§ **Work order**: Leaving the pictures aside, repeat each line below exactly.

Top of Excerpted records

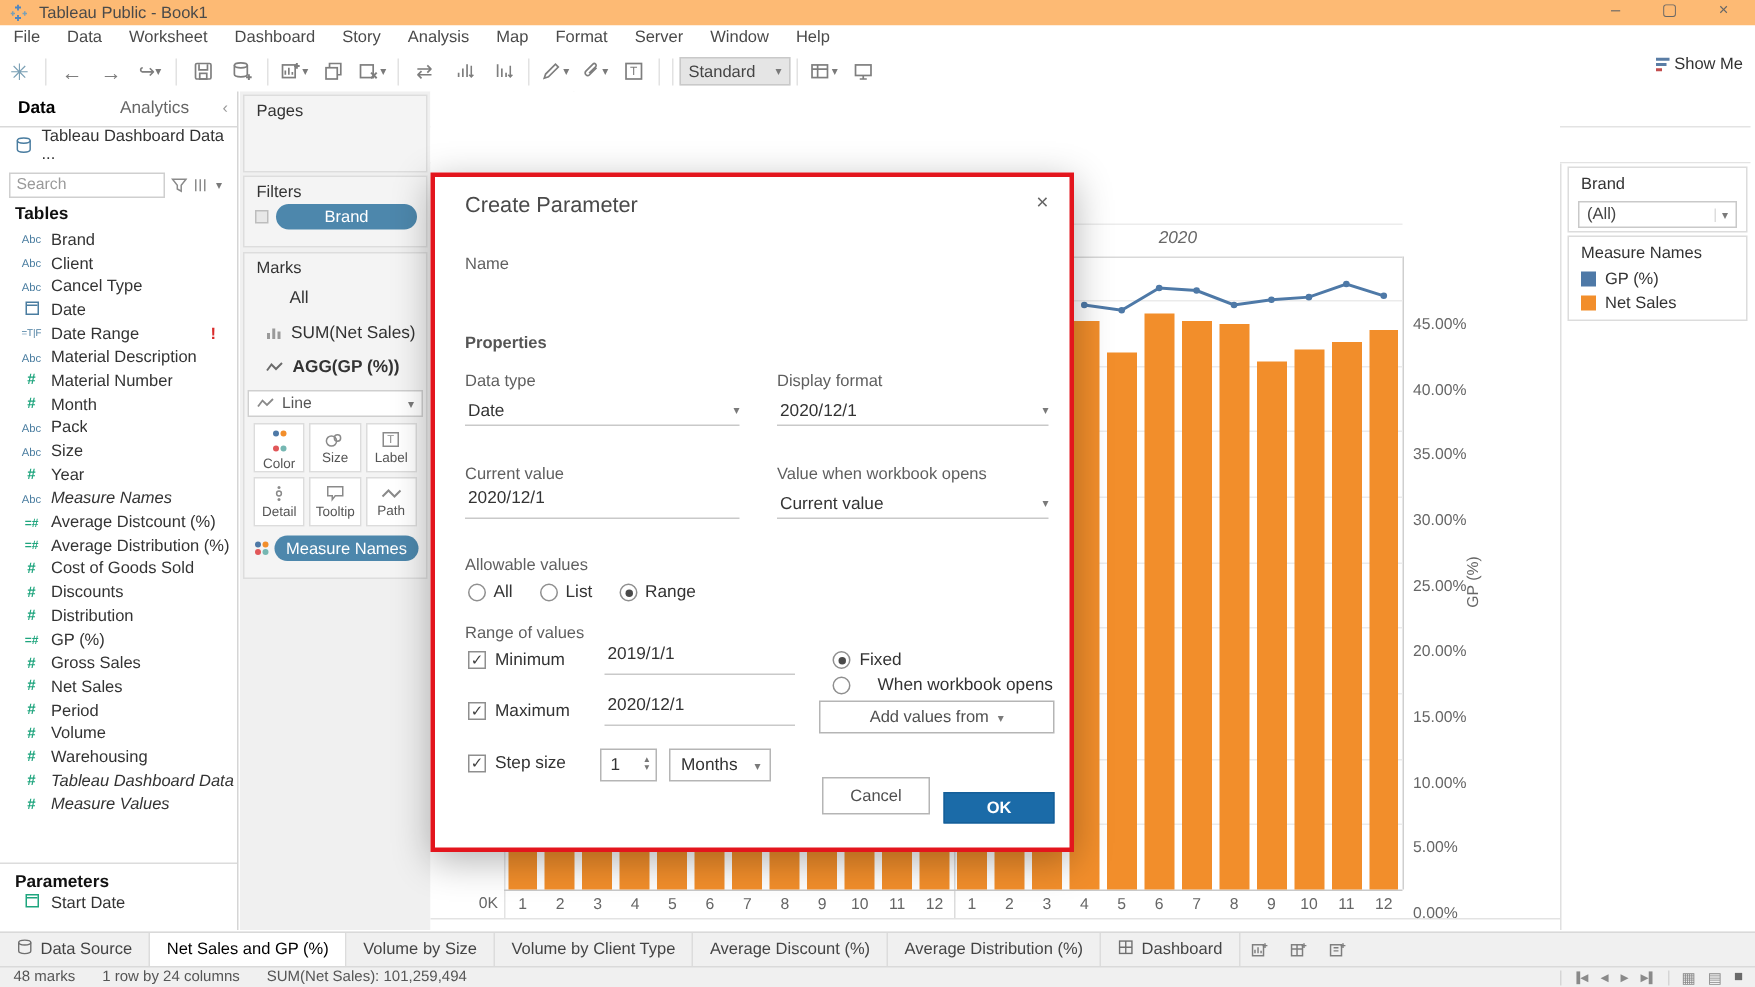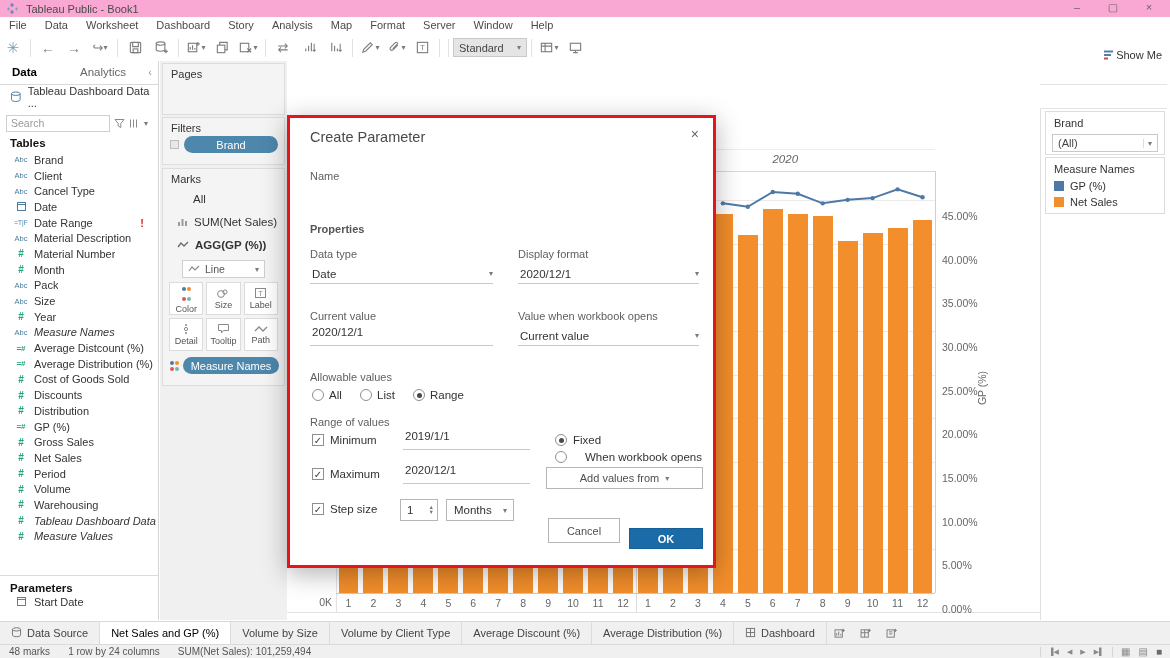--- a/index.html
+++ b/index.html
@@ -2,34 +2,34 @@
 <html><head>
 <meta charset="utf-8">
 <style>
   * { margin:0; padding:0; box-sizing:border-box; }
   html,body { width:1170px; height:658px; }
   body { position:relative; font-family:"Liberation Sans",sans-serif; font-size:11px; color:#333;
          background:#fff; overflow:hidden; }
   .abs { position:absolute; }
 
   
-  #titlebar { left:0; top:0; width:1170px; height:17px; background:#f9a8d4; }
+  #titlebar { left:0; top:0; width:1170px; height:17px; background:#fdba74; }
   #titlebar .title { position:absolute; left:26px; top:3px; font-size:11px; color:#4a4a4a; }
   .winbtn { position:absolute; top:0; width:34px; height:16px; text-align:center; color:#666;
             font-size:11px; line-height:15px; }
   #menubar { left:0; top:17px; width:1170px; height:17px; background:#fff; display:flex; }
   #menubar .mi { padding:2px 9px; color:#4a4a4a; font-size:11px; }
   #toolbar { left:0; top:34px; width:1170px; height:27px; background:#fff; display:flex; align-items:center; }
   .tbtn { width:26px; height:22px; display:flex; align-items:center; justify-content:center;
           color:#7e7e7e; font-size:14px; }
   .tsep { width:1px; height:18px; background:#e2e2e2; margin:0 4px; }
   #viewselect { width:74px; height:19px; border:1px solid #c9c9c9; display:flex; align-items:center;
                 padding:0 5px; color:#444; background:#e5e5e5; }
   #viewselect .caret { margin-left:auto; }
-  #showme { position:absolute; right:8px; top:15px; display:flex; align-items:flex-end; gap:1px; color:#333; }
+  #showme { position:absolute; right:8px; top:3px; display:flex; align-items:flex-end; gap:1px; color:#333; }
   .caret { font-size:8px; color:#7a7a7a; }
   svg.ic { stroke:#7e7e7e; fill:none; stroke-width:1.2; }
 
   
   #datapane { left:0; top:61px; width:159px; height:559px; background:#fff; border-right:1px solid #d5d5d5; }
   #panetabs { position:absolute; left:0; top:0; width:158px; height:24px; border-bottom:1px solid #d9d9d9; display:flex; }
   .ptab { padding:5px 0 0 12px; width:68px; font-size:11.5px; }
   .ptab.active { font-weight:bold; color:#000; }
   .ptab.idle { color:#666; }
   #collapse { margin-left:auto; padding:5px 6px; color:#999; }
@@ -58,21 +58,21 @@
   #midpanel { left:160px; top:61px; width:127px; height:559px; background:#f0f0f0; }
   .card { position:absolute; left:2px; width:123px; background:#f4f4f4; border:1px solid #ddd; }
   .cardtitle { padding:4px 8px 2px 8px; color:#333; }
   .pill { height:17px; border-radius:9px; color:#fff; font-size:11px; display:inline-flex;
           align-items:center; justify-content:center; padding:0 10px; white-space:nowrap; }
   .pill.blue { background:#4d87ac; }
   .pill.green { background:#12a57d; }
   .mlayer { height:23px; display:flex; align-items:center; gap:6px; padding-left:14px; color:#333; }
   .mlayer .lab { font-size:11.5px; }
   .mlayer.sel .lab { font-weight:bold; }
-  #marksel { margin:4px 19px; height:18px; border:1px solid #cfcfcf; background:#fff; display:flex;
+  #marksel { margin:4px 2px; height:18px; border:1px solid #cfcfcf; background:#fff; display:flex;
              align-items:center; gap:5px; padding:0 5px; color:#555; }
   #markbtns { display:grid; grid-template-columns:repeat(3,1fr); gap:3px; margin:4px 6px; }
   .mbtn { background:#fff; border:1px solid #dcdcdc; height:33px; display:flex; flex-direction:column;
           align-items:center; justify-content:center; gap:1px; color:#555; font-size:9px; }
   .dotgrid span { display:inline-block; width:4px; height:4px; border-radius:50%; margin:0.5px; }
 
   
   #shelves { left:287px; top:61px; width:880px; height:48px; background:#fff; }
   .shelfrow { height:24px; border-bottom:1px solid #e3e3e3; display:flex; align-items:center; }
   .shelflabel { width:96px; height:100%; display:flex; align-items:center; gap:6px; padding-left:8px;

Bottom of Excerpted records

§ **Solution for this task**:
--- a/index.html
+++ b/index.html
@@ -2,34 +2,34 @@
 <html><head>
 <meta charset="utf-8">
 <style>
   * { margin:0; padding:0; box-sizing:border-box; }
   html,body { width:1170px; height:658px; }
   body { position:relative; font-family:"Liberation Sans",sans-serif; font-size:11px; color:#333;
          background:#fff; overflow:hidden; }
   .abs { position:absolute; }
 
   
-  #titlebar { left:0; top:0; width:1170px; height:17px; background:#f9a8d4; }
+  #titlebar { left:0; top:0; width:1170px; height:17px; background:#fdba74; }
   #titlebar .title { position:absolute; left:26px; top:3px; font-size:11px; color:#4a4a4a; }
   .winbtn { position:absolute; top:0; width:34px; height:16px; text-align:center; color:#666;
             font-size:11px; line-height:15px; }
   #menubar { left:0; top:17px; width:1170px; height:17px; background:#fff; display:flex; }
   #menubar .mi { padding:2px 9px; color:#4a4a4a; font-size:11px; }
   #toolbar { left:0; top:34px; width:1170px; height:27px; background:#fff; display:flex; align-items:center; }
   .tbtn { width:26px; height:22px; display:flex; align-items:center; justify-content:center;
           color:#7e7e7e; font-size:14px; }
   .tsep { width:1px; height:18px; background:#e2e2e2; margin:0 4px; }
   #viewselect { width:74px; height:19px; border:1px solid #c9c9c9; display:flex; align-items:center;
                 padding:0 5px; color:#444; background:#e5e5e5; }
   #viewselect .caret { margin-left:auto; }
-  #showme { position:absolute; right:8px; top:15px; display:flex; align-items:flex-end; gap:1px; color:#333; }
+  #showme { position:absolute; right:8px; top:3px; display:flex; align-items:flex-end; gap:1px; color:#333; }
   .caret { font-size:8px; color:#7a7a7a; }
   svg.ic { stroke:#7e7e7e; fill:none; stroke-width:1.2; }
 
   
   #datapane { left:0; top:61px; width:159px; height:559px; background:#fff; border-right:1px solid #d5d5d5; }
   #panetabs { position:absolute; left:0; top:0; width:158px; height:24px; border-bottom:1px solid #d9d9d9; display:flex; }
   .ptab { padding:5px 0 0 12px; width:68px; font-size:11.5px; }
   .ptab.active { font-weight:bold; color:#000; }
   .ptab.idle { color:#666; }
   #collapse { margin-left:auto; padding:5px 6px; color:#999; }
@@ -58,21 +58,21 @@
   #midpanel { left:160px; top:61px; width:127px; height:559px; background:#f0f0f0; }
   .card { position:absolute; left:2px; width:123px; background:#f4f4f4; border:1px solid #ddd; }
   .cardtitle { padding:4px 8px 2px 8px; color:#333; }
   .pill { height:17px; border-radius:9px; color:#fff; font-size:11px; display:inline-flex;
           align-items:center; justify-content:center; padding:0 10px; white-space:nowrap; }
   .pill.blue { background:#4d87ac; }
   .pill.green { background:#12a57d; }
   .mlayer { height:23px; display:flex; align-items:center; gap:6px; padding-left:14px; color:#333; }
   .mlayer .lab { font-size:11.5px; }
   .mlayer.sel .lab { font-weight:bold; }
-  #marksel { margin:4px 19px; height:18px; border:1px solid #cfcfcf; background:#fff; display:flex;
+  #marksel { margin:4px 2px; height:18px; border:1px solid #cfcfcf; background:#fff; display:flex;
              align-items:center; gap:5px; padding:0 5px; color:#555; }
   #markbtns { display:grid; grid-template-columns:repeat(3,1fr); gap:3px; margin:4px 6px; }
   .mbtn { background:#fff; border:1px solid #dcdcdc; height:33px; display:flex; flex-direction:column;
           align-items:center; justify-content:center; gap:1px; color:#555; font-size:9px; }
   .dotgrid span { display:inline-block; width:4px; height:4px; border-radius:50%; margin:0.5px; }
 
   
   #shelves { left:287px; top:61px; width:880px; height:48px; background:#fff; }
   .shelfrow { height:24px; border-bottom:1px solid #e3e3e3; display:flex; align-items:center; }
   .shelflabel { width:96px; height:100%; display:flex; align-items:center; gap:6px; padding-left:8px;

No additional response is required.